* WHAT NEEDS TO BE DONE
Please output every entry below exactly as written, leaving out any pictures.

* INFORMATION
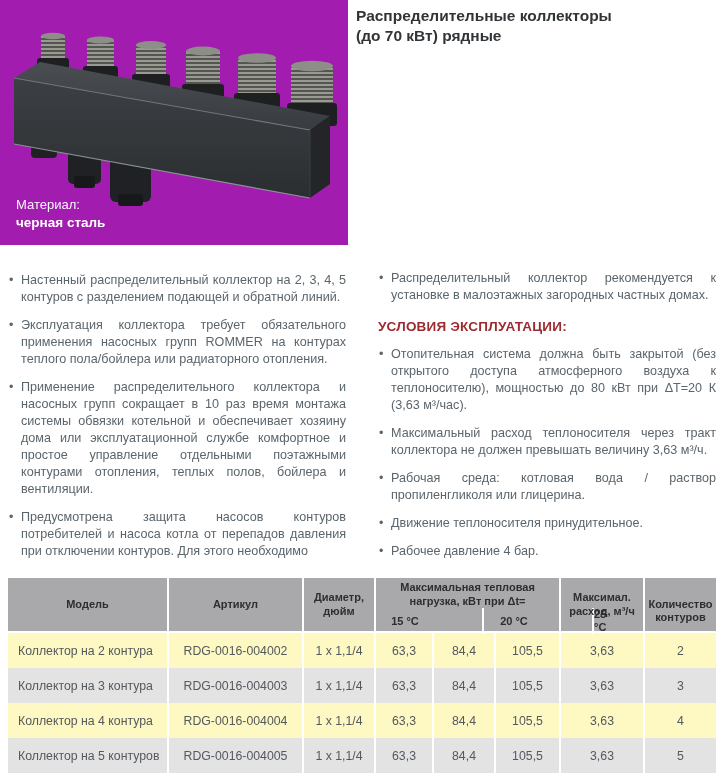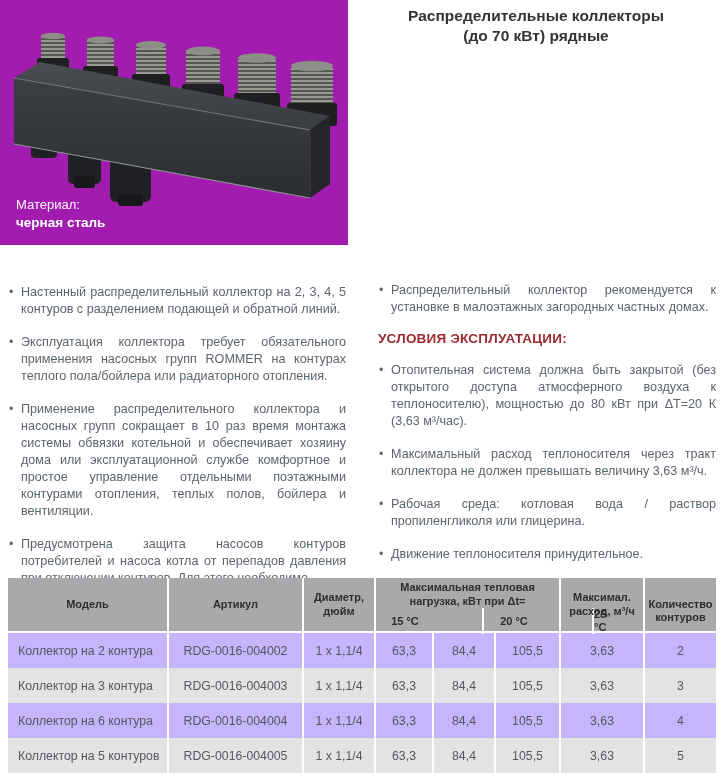--- a/index.html
+++ b/index.html
@@ -10,29 +10,29 @@
 
   
   .red-panel { position:absolute; left:0; top:0; width:348px; height:245px; background:#a21caf; }
   .product-svg { position:absolute; left:0; top:0; }
   .material { position:absolute; left:16px; bottom:12px; color:#ffffff; font-size:13px; line-height:1.4; }
   .material .lbl { font-weight:normal; opacity:0.96; }
   .material .val { font-weight:bold; font-size:13.5px; }
 
   
   .doc-title {
-    position:absolute; top:6px; right:8px; width:360px; text-align:center;
+    position:absolute; top:6px; right:8px; width:360px; text-align:left;
     font-weight:bold; font-size:15.5px; line-height:1.32; color:#323538;
   }
 
   
   .col-left  { position:absolute; left:8px;   top:268px; width:338px; }
   .col-right { position:absolute; left:378px; top:266px; width:338px; }
   .bullet {
-    position:relative; padding-left:13px; margin:16px 0 11px 0; text-align:justify;
+    position:relative; padding-left:13px; margin:4px 0 11px 0; text-align:justify;
     font-size:12.6px; line-height:17px; color:#5b656c;
   }
   .bullet::before { content:"•"; position:absolute; left:1px; top:0; color:#5b656c; }
   .cont {
     padding-left:13px; margin:0 0 11px 0; text-align:justify;
     font-size:12.6px; line-height:17px; color:#5b656c;
   }
   .cond-heading {
     margin:15px 0 12px 0; font-size:13.5px; font-weight:bold; color:#9c2b30; letter-spacing:0.2px;
   }
@@ -50,21 +50,21 @@
   .th-load { flex-direction:column; padding:0; justify-content:flex-start; }
   .load-title { display:flex; align-items:center; justify-content:center; height:30px;
                 padding:3px 8px 0; box-sizing:border-box; }
   .load-subs { display:grid; grid-template-columns:58px 62px 1fr; width:100%; height:23px; box-sizing:border-box;gap:48px; }
   .load-subs .sub { display:flex; align-items:center; justify-content:center; box-sizing:border-box; }
   .load-subs .sub + .sub { border-left:2px solid #fff; }
 
   .t-body { margin-top:2px; }
   .t-row {
     display:grid; grid-template-columns:161px 135px 72px 58px 62px 65px 84px 71px;
-    height:35px; font-size:12.3px; color:#54595e; background:#c4b5fd;
+    height:35px; font-size:12.3px; color:#54595e; background:#fef9c3;
   }
   .t-row.alt { background:#e3e3e4; }
   .td { display:flex; align-items:center; justify-content:center;
         border-right:2px solid #fff; box-sizing:border-box; }
   .td:last-child { border-right:none; }
   .td.model { justify-content:flex-start; padding-left:10px; }
 </style>
 </head>
 <body>
 
@@ -198,21 +198,21 @@
         <div class="td model">Коллектор на 3 контура</div>
         <div class="td">RDG-0016-004003</div>
         <div class="td">1 x 1,1/4</div>
         <div class="td">63,3</div>
         <div class="td">84,4</div>
         <div class="td">105,5</div>
         <div class="td">3,63</div>
         <div class="td">3</div>
       </div>
       <div class="t-row">
-        <div class="td model">Коллектор на 6 контура</div>
+        <div class="td model">Коллектор на 4 контура</div>
         <div class="td">RDG-0016-004004</div>
         <div class="td">1 x 1,1/4</div>
         <div class="td">63,3</div>
         <div class="td">84,4</div>
         <div class="td">105,5</div>
         <div class="td">3,63</div>
         <div class="td">4</div>
       </div>
       <div class="t-row alt">
         <div class="td model">Коллектор на 5 контуров</div>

* EXERCISE RESPONSE
--- a/index.html
+++ b/index.html
@@ -10,29 +10,29 @@
 
   
   .red-panel { position:absolute; left:0; top:0; width:348px; height:245px; background:#a21caf; }
   .product-svg { position:absolute; left:0; top:0; }
   .material { position:absolute; left:16px; bottom:12px; color:#ffffff; font-size:13px; line-height:1.4; }
   .material .lbl { font-weight:normal; opacity:0.96; }
   .material .val { font-weight:bold; font-size:13.5px; }
 
   
   .doc-title {
-    position:absolute; top:6px; right:8px; width:360px; text-align:center;
+    position:absolute; top:6px; right:8px; width:360px; text-align:left;
     font-weight:bold; font-size:15.5px; line-height:1.32; color:#323538;
   }
 
   
   .col-left  { position:absolute; left:8px;   top:268px; width:338px; }
   .col-right { position:absolute; left:378px; top:266px; width:338px; }
   .bullet {
-    position:relative; padding-left:13px; margin:16px 0 11px 0; text-align:justify;
+    position:relative; padding-left:13px; margin:4px 0 11px 0; text-align:justify;
     font-size:12.6px; line-height:17px; color:#5b656c;
   }
   .bullet::before { content:"•"; position:absolute; left:1px; top:0; color:#5b656c; }
   .cont {
     padding-left:13px; margin:0 0 11px 0; text-align:justify;
     font-size:12.6px; line-height:17px; color:#5b656c;
   }
   .cond-heading {
     margin:15px 0 12px 0; font-size:13.5px; font-weight:bold; color:#9c2b30; letter-spacing:0.2px;
   }
@@ -50,21 +50,21 @@
   .th-load { flex-direction:column; padding:0; justify-content:flex-start; }
   .load-title { display:flex; align-items:center; justify-content:center; height:30px;
                 padding:3px 8px 0; box-sizing:border-box; }
   .load-subs { display:grid; grid-template-columns:58px 62px 1fr; width:100%; height:23px; box-sizing:border-box;gap:48px; }
   .load-subs .sub { display:flex; align-items:center; justify-content:center; box-sizing:border-box; }
   .load-subs .sub + .sub { border-left:2px solid #fff; }
 
   .t-body { margin-top:2px; }
   .t-row {
     display:grid; grid-template-columns:161px 135px 72px 58px 62px 65px 84px 71px;
-    height:35px; font-size:12.3px; color:#54595e; background:#c4b5fd;
+    height:35px; font-size:12.3px; color:#54595e; background:#fef9c3;
   }
   .t-row.alt { background:#e3e3e4; }
   .td { display:flex; align-items:center; justify-content:center;
         border-right:2px solid #fff; box-sizing:border-box; }
   .td:last-child { border-right:none; }
   .td.model { justify-content:flex-start; padding-left:10px; }
 </style>
 </head>
 <body>
 
@@ -198,21 +198,21 @@
         <div class="td model">Коллектор на 3 контура</div>
         <div class="td">RDG-0016-004003</div>
         <div class="td">1 x 1,1/4</div>
         <div class="td">63,3</div>
         <div class="td">84,4</div>
         <div class="td">105,5</div>
         <div class="td">3,63</div>
         <div class="td">3</div>
       </div>
       <div class="t-row">
-        <div class="td model">Коллектор на 6 контура</div>
+        <div class="td model">Коллектор на 4 контура</div>
         <div class="td">RDG-0016-004004</div>
         <div class="td">1 x 1,1/4</div>
         <div class="td">63,3</div>
         <div class="td">84,4</div>
         <div class="td">105,5</div>
         <div class="td">3,63</div>
         <div class="td">4</div>
       </div>
       <div class="t-row alt">
         <div class="td model">Коллектор на 5 контуров</div>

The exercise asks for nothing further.